3. A medicine supply apparatus according to claim 1, wherein abnormality of the motor includes disconnection of the motor.

4. A medicine supply apparatus according to claim 1, wherein the abnormality detection operation comprises a forward rotation mode in which the discharging device is rotated in the predetermined direction and a reverse rotation mode in which the discharging device is rotated in a direction opposite to the predetermined direction, and the reverse rotation mode precedes the forward rotation mode.

5. A medicine supply apparatus according to claim 1, wherein the control device performs the abnormality detection operation for a plurality of driving motors in turn.

6. A medicine supply apparatus according to claim 1, further comprising a display device, wherein the control device controls the display device to display information indicating driving motors in which abnormalities are detected in the abnormality detection operation.

7. The medicine supply apparatus of claim 1, wherein the control device is configured to periodically perform an abnormality detection operation in which an additional energized current is supplied to the driving motor for driving the driving motor forward in the predetermined direction after the previous energized current is supplied to the driving motor for driving the driving motor in reverse in the direction opposite of the predetermined direction.

8. The medicine supply apparatus of claim 1, wherein the control device is configured to periodically perform an abnormality detection operation in which the driving motor is determined to be disconnected when the value of the energized current at the motor is measured and is outside of the predetermined range.

9. A medicine supply apparatus for use with a plurality of tablet cases each having an accommodating container of medicine and a discharge drum for discharging the medicine from the accommodating container, comprising:

a motor for driving a respective drum; and

a control device for directing the motor to rotate forward for a time interval to discharge medicine from the accommodating container,

the control device being configured to periodically perform an abnormality detection operation in which a first energized current is supplied to the motor for rotating the motor in reverse for a predetermined period of time less than the time interval to discharge medicine, a second energized current is supplied to the motor for rotating the motor forward for the predetermined period of time, a value of the first energized current at the motor is measured, a value of the second energized current at the motor is measured and an abnormality at the motor is determined if one of the value of the first energized current and the value of the second energized current value is outside a predetermined range.
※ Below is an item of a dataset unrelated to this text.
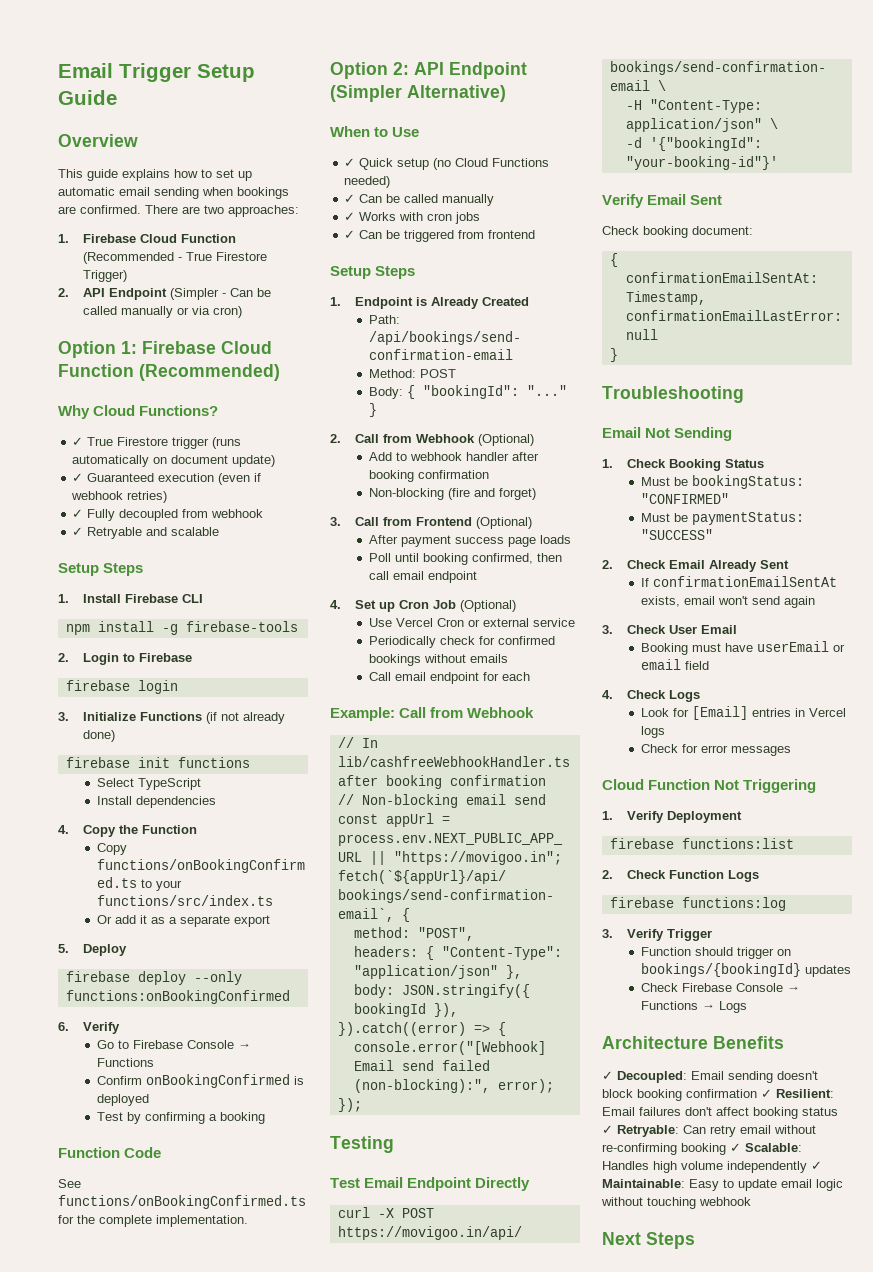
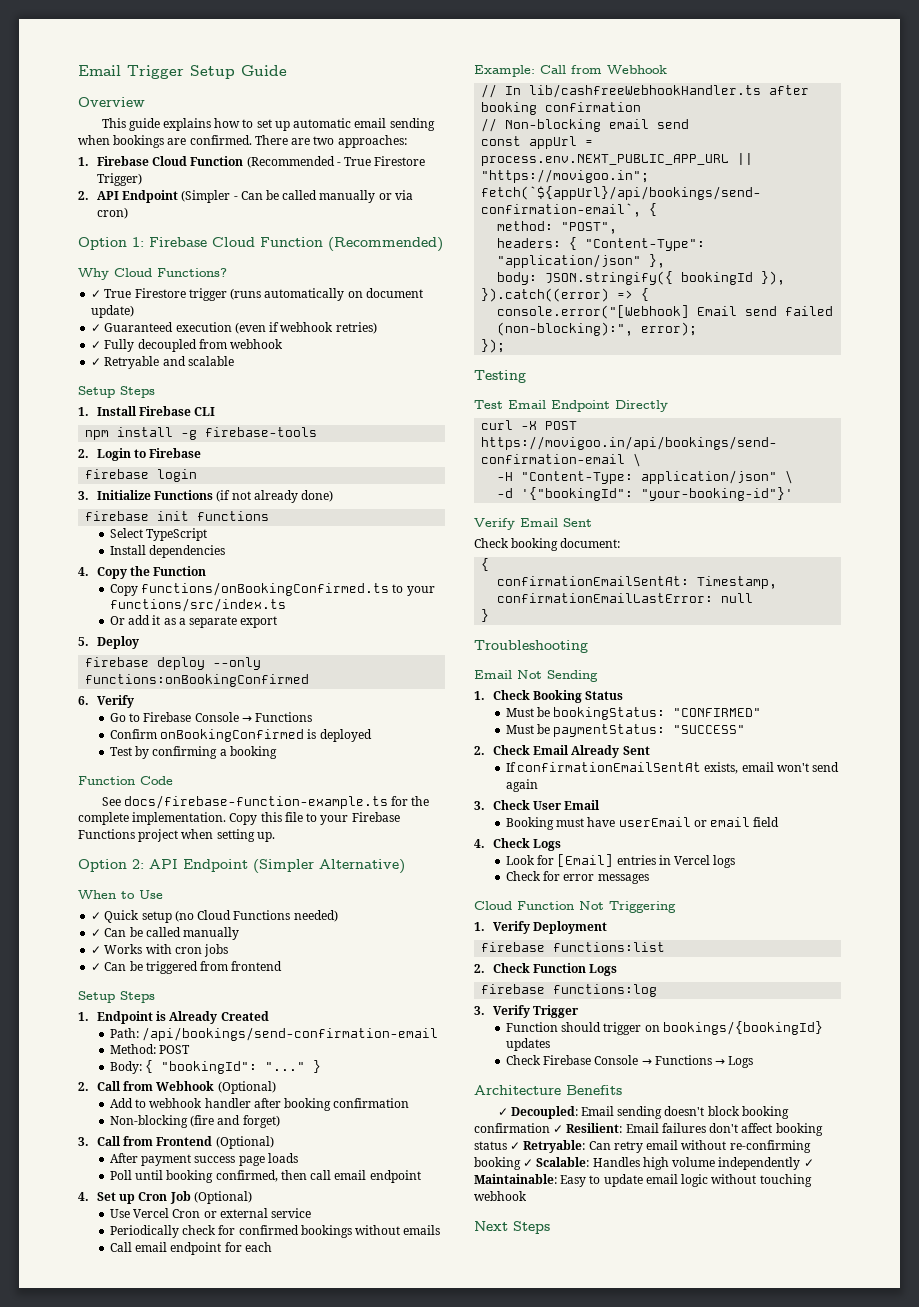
- See functions/onBookingConfirmed.ts for the complete implementation.
+ See docs/firebase-function-example.ts for the complete implementation. Copy this file to your Firebase Functions project when setting up.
10. The medicine supply apparatus of claim 9, wherein the control device is configured to periodically perform an abnormality detection operation in which the motor is determined to be disconnected if the first energized current is not applied to the motor.

11. A medicine supply apparatus for use with a plurality of tablet cases each having an accommodating container of medicine, comprising:

a discharge drum for discharging the medicine from the accommodating container and having at least one vertical groove;

a discharge port associated with the discharge drum such that medicine is discharged when the vertical groove aligns with the discharge port;

a motor for driving the discharge drum; and

a control device for directing the motor to rotate forward for a time interval to discharge medicine from the accommodating container,

the control device being configured to periodically perform an abnormality detection operation in which a first energized current is supplied to the motor for rotating the motor in reverse for a predetermined period of time which is less than the time interval to discharge medicine, a second energized current is supplied to the motor for rotating the motor forward for the predetermined period of time and an abnormality at the motor is determined if one of the value of the first energized current and the value of the second energized current is outside a predetermined range.